Corriere della Sera (Milano)

Ammalato in viaggio, non ce l’ha fatta il medico di Codogno «Sarà cremato a Delhi»

La moglie: dava la colpa all’aria condiziona­ta

- Fr. Ga.

LODI «Se l’emergenza fosse scoppiata anche un giorno prima non saremmo partiti. E forse Andrea sarebbe ancora vivo». Pinuccia Lombardi, ex insegnante di Sant’Angelo Lodigiano, sta percorrend­o in auto gli oltre 250 chilometri che dividono la capitale del Rajastan da Nuova Dehli. Da lì verrà imbarcata sul primo aereo per Roma mentre la Farnesina le sta organizzan­do un percorso per raggiunger­e in sicurezza il Lodigiano assediato dal Covid-19. Il virus le ha appena strappato il compagno Andrea Carli, medico di famiglia di Codogno, morto alle 23 (ora indiana) di giovedì al Fortis Hospital di Jaipur. Carli e la signora erano ricoverati dal 28 febbraio, quando lui era risultato positivo al Covid-19 durante un viaggio con altri 21 amici lodigiani nel Rajastan. Il medico, residente a Sant’Angelo, era guarito dal coronaviru­s: gli ultimi due tamponi erano negativi.

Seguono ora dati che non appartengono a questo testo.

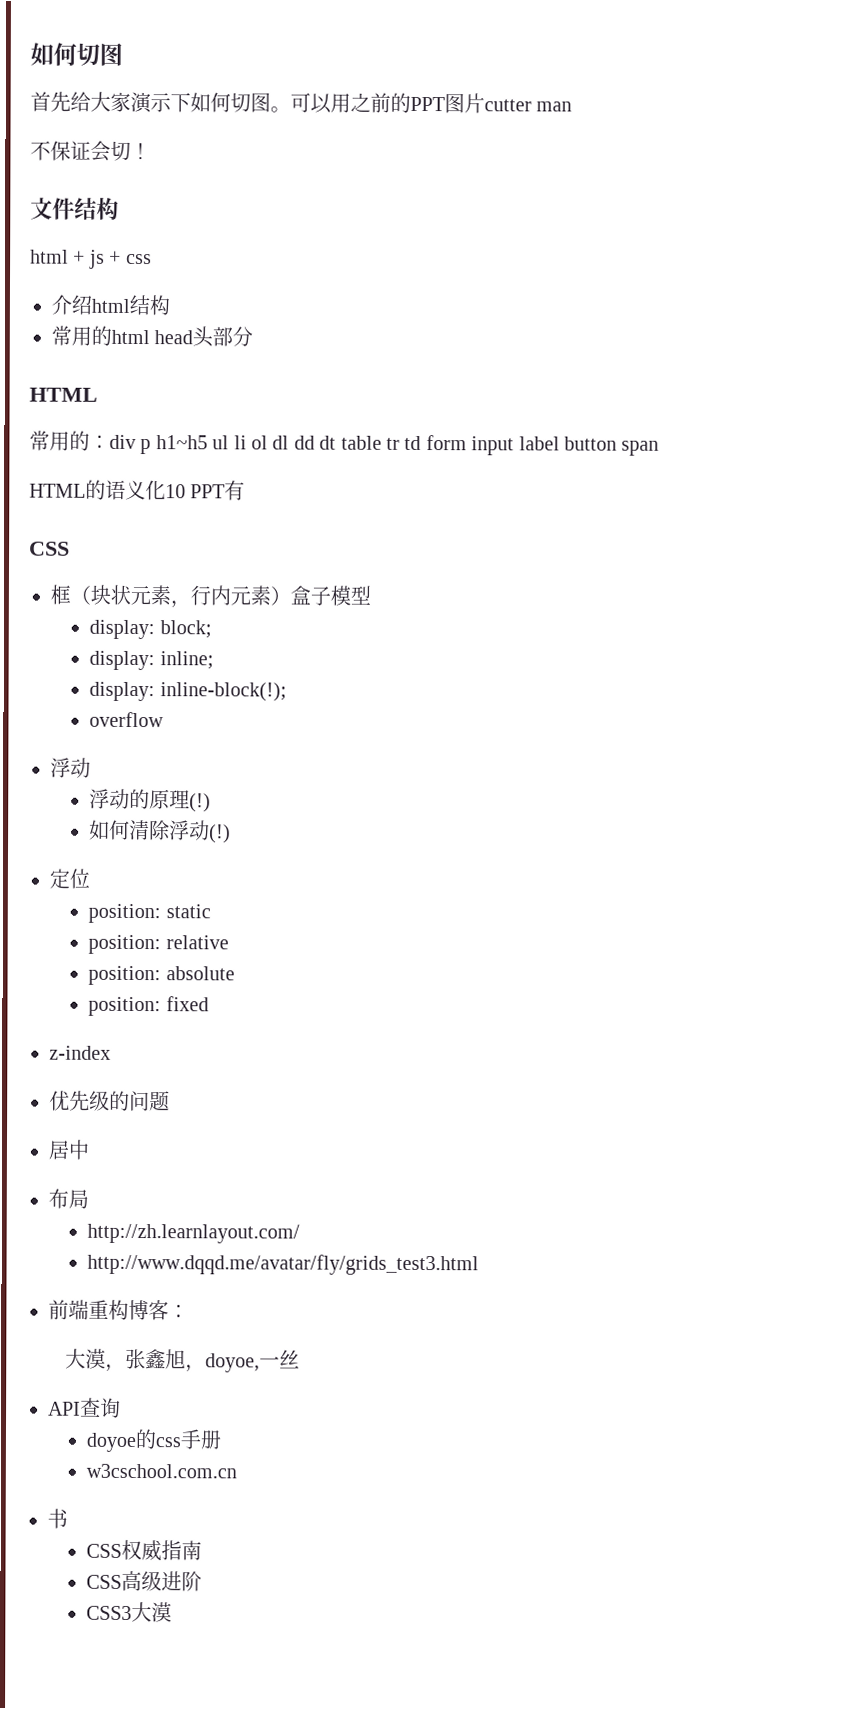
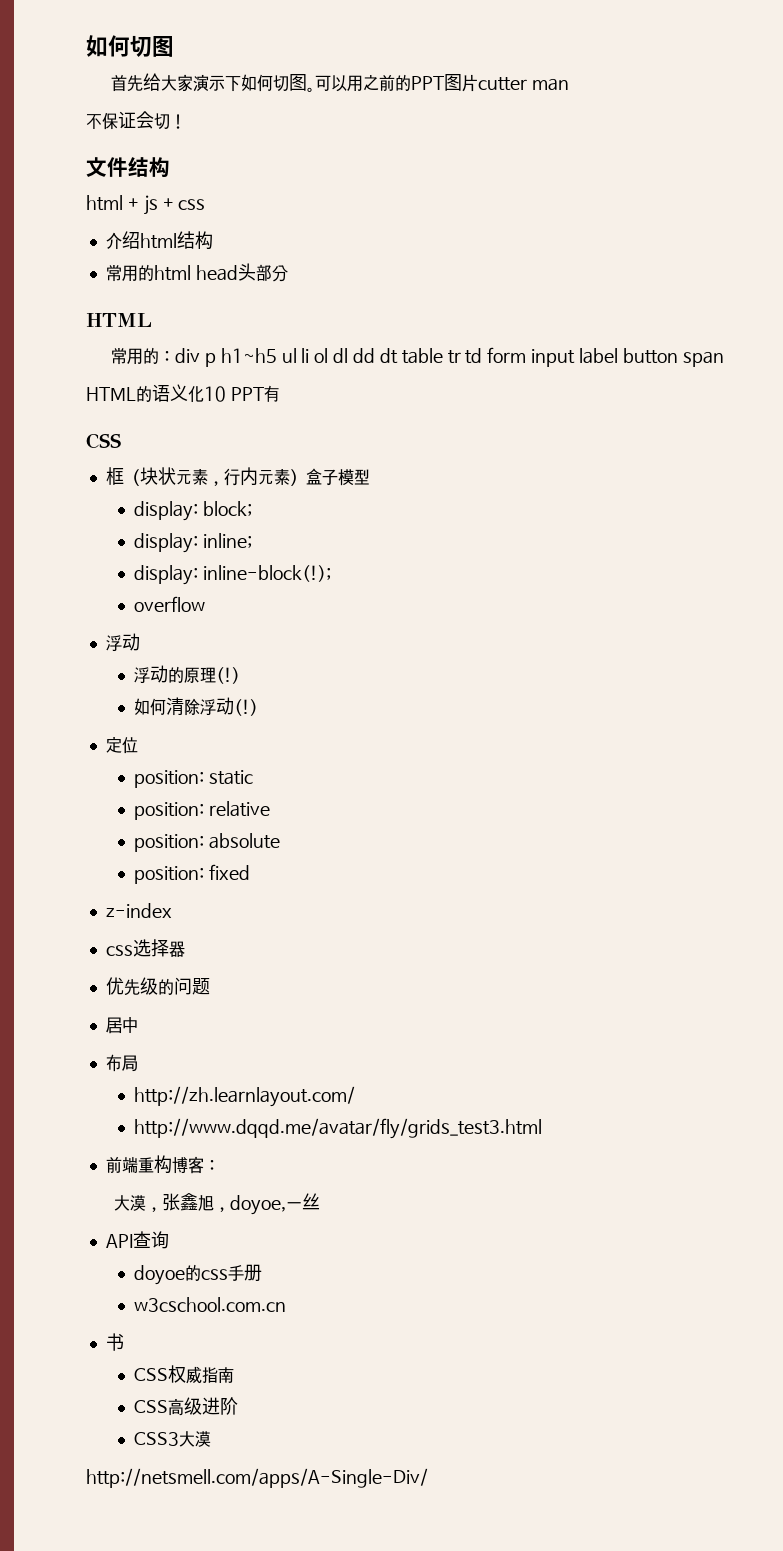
(111, 1052) none -> [105,939,185,957] // css选择器
(173, 1612) none -> [86,1468,428,1488] // http://netsmell.com/apps/A-Single-Div/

Ma i polmoni, già indeboliti da precedenti patologie, non hanno retto. Giovedì sera l’arresto cardiaco fatale. La salma del dottor Carli non tornerà subito in Italia «Con quanto sta accadendo — racconta Pinuccia Lombardi — abbiamo deciso di farlo cremare in India. Era il suo desiderio». Il dottor Carli aveva iniziato a sentirsi poco bene un paio di giorni dopo l’arrivo in Rajastan. Nel gruppo erano già filtrate le prime notizie di un focolaio di coronaviru­s a Codogno. «Ma lui pensava fosse un problema legato all’aria condiziona­ta dell’aereo. Dopo una settimana però la febbre aumentava e faticava sempre più a respirare». Carli e consorte sono stati portati all’ospedale pubblico di Jaipur, dove è stata scoperta la positività al virus; il resto del gruppo invece è stato fermato in aeroporto e messo in quarantena. In 14 sono ancora a New Dehli, in una struttura ospedalier­a della periferia e tutti asintomati­ci, o quasi. A

Jaipur invece Carli è stato intubato, mentre la Lombardi non si è ammalata. «Per cinque giorni non ho potuto vederlo». I medici indiani lo hanno trattato con terapie retroviral­i senza mai staccarlo dalla respirazio­ne assistita. «Dal punto di vista medico son stati bravi — afferma —, purtroppo le condizioni igieniche non erano ottimali. Dopo due settimane di ricovero, quando abbiamo avuto la notizia che eravamo finalmente negativi, ho cercato di farci spostare in altre strutture, con l’aiuto del console e della Farnesina, ma non ci voleva nessuno. E Andrea, pur guarito dal virus, non si è mai veramente ripreso». Alla fine il Fortis Hospital, struttura privata, ha accettato il trasferime­nto. Ma Carli non ha superato la prima notte.